Kasus HIV/AIDS di Gunungkidul Meningkat, Diskriminasi Masih Terjadi

Ilustrasi HIV/AIDS. - Harian Jogja
07 Januari 2020 23:07 WIB Muhammad Nadhir Attamimi Gunungkidul Share :

Harianjogja.com, GUNUNGKIDUL—Dinas Kesehatan (Dinkes) Kabupaten Gunungkidul mencatat hingga November 2019 terdapat 64 kasus baru warga terjangkit HIV/AIDS di Gunungkidul. Dibandingkan 2018, jumlah kasus pada 2019 meningkat.

"Untuk Desember 2019 ada beberapa orang yang terkena, namun belum termasuk dalam akumulasi. Secara keseluruhan, jumlah kasus meningkat dibanding 2018," kata Kepala Dinkes Gunungkidul, Dewi Irawaty, saat ditemui Harian Jogja, Selasa (7/1).

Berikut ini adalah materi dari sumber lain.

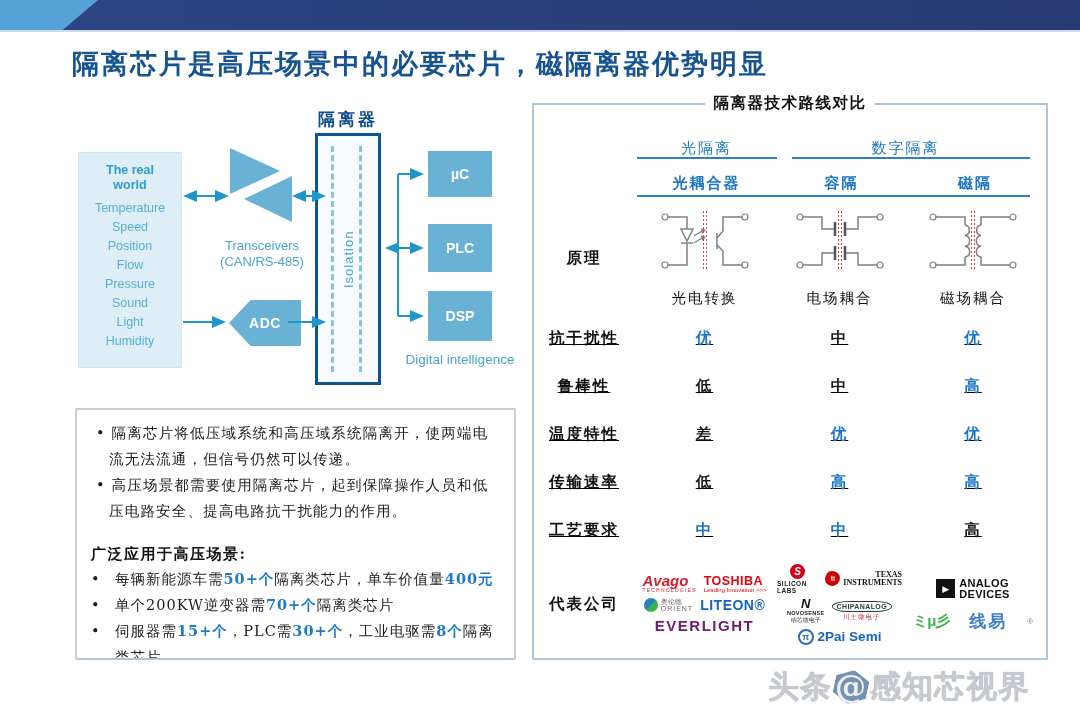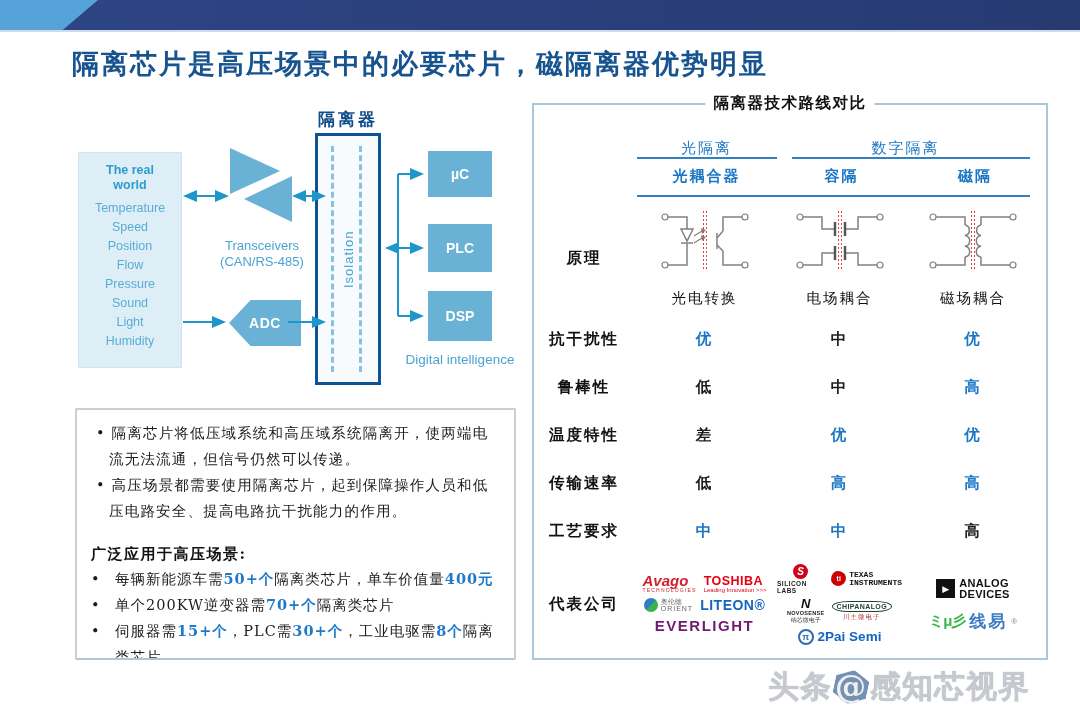"光耦合器" .sh { top: 62px -> 69px }
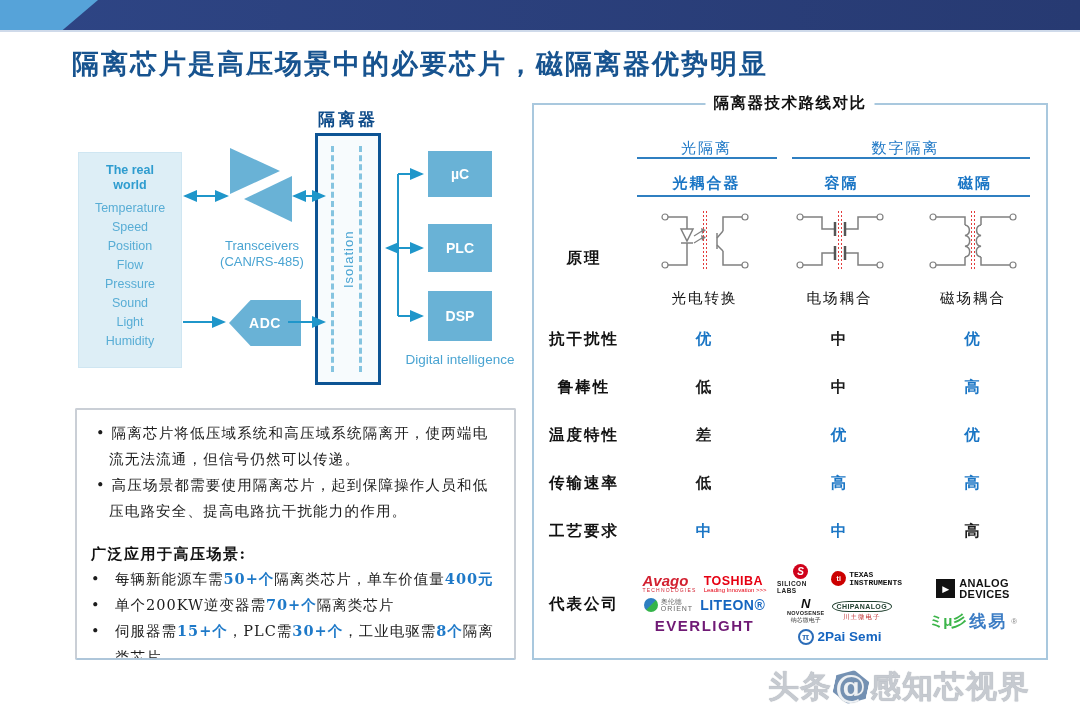"抗干扰性" .attr-row { align-items: flex-end -> flex-start; text-decoration: none -> underline }
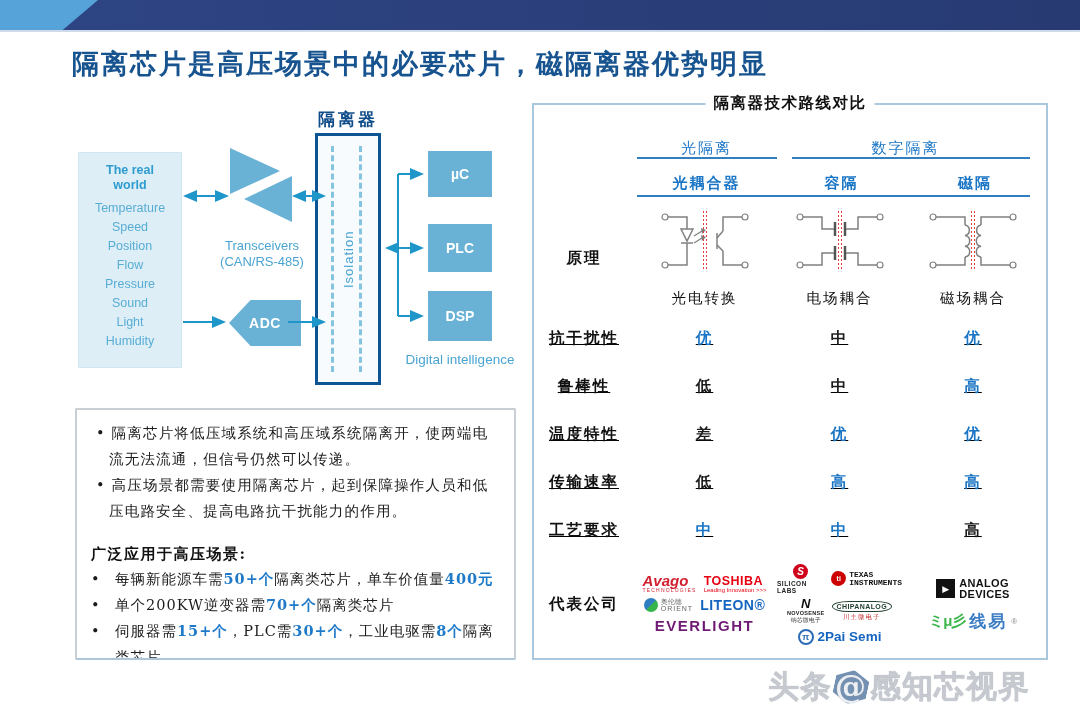"TEXAS" .ti-text { font-family: Liberation Mono, monospace -> Liberation Serif, serif; text-align: none -> right }
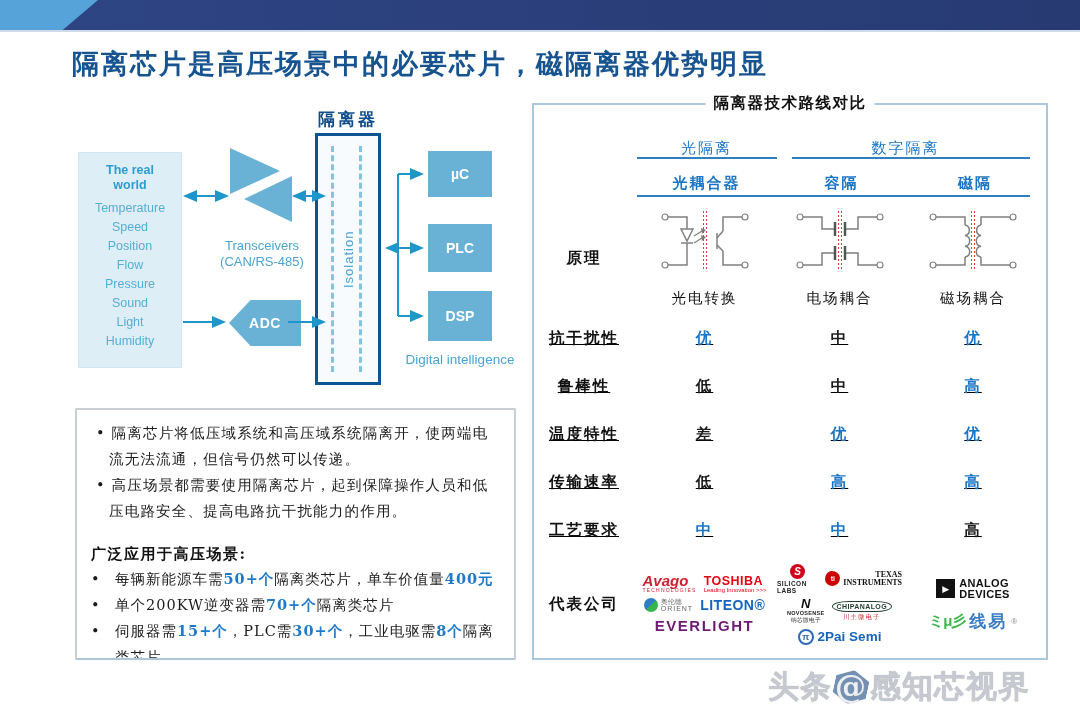"ミμ彡" .xianyi { gap: 4px -> 20px }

Jika diakumulasi dari 2006 hingga November 2019, terdapat 663 kasus yang saat ini masih dipantau dan diberikan perawatan oleh tim kesehatan. Jumlah tersebut terbagi dari masyarakat yang positif terjangkit virus HIV sebanyak 399 orang, sedangkan positif terinfeksi AIDS sebanyak 264 orang yang di dalamnya terdapat 13 anak-anak terdampak.

Dewi menuturkan HIV/AIDS bisa menular, tetapi penularannya tidak semudah penyakit menular lainnya. Menurut dia, penularan HIV/AIDS hanya lewat empat cairan yakni cairan transfusi darah, cairan vagina, cairan sperma dan cairan asi. Di luar cara ini, kuman HIV/AIDS tidak bisa hidup dan berkembang. "Di luar empat cara penularan ini kuman pasti mati," ujarnya.

Menurut Dewi, hal terpenting bagi masyarakat yakni tidak mendiskriminasi penderita. Hingga 2018, di Gunungkidul masih ada kejadian ini. Dia mencontohkan ada anak penderita HIV tidak diterima di salah satu sekolah. Menurut Dewi, hal itu sudah melanggar hak asasi manusia.

Wakil Ketua Komisi D DPRD Gunungkidul, Ari Siswanto, menuturkan perlu sosialisasi yang masif kepada masyarakat guna memberikan pemahaman yang lebih jelas terkait HIV/AIDS, mulai dari cara penularannya hingga penangannya.

Ari menjelaskan terpenting masyarakat perlu memahami bahwa HIV/AIDS itu ada korban dan pelaku. Korban yang tidak mengetahui penyebab penularannya perlu dilindungi, bukan dijauhi. "Korban seperti anak-anak harus dilindungi karena tidak ada kesalahan apapun, karena mereka tidak tahu apa-apa mungkin karena penyeberan dari orang tua, tetapi terkadang masyarakat menganggap perlakuannya sama dengan pelaku," ujarnya.

Kepada pelaku, Ari menilai mereka juga tak boleh dikucilkan. Mereka harus tetap mendapat pemahaman sehingga penularannya tidak berlanjut. Salah satunya dengan penguatan spiritual.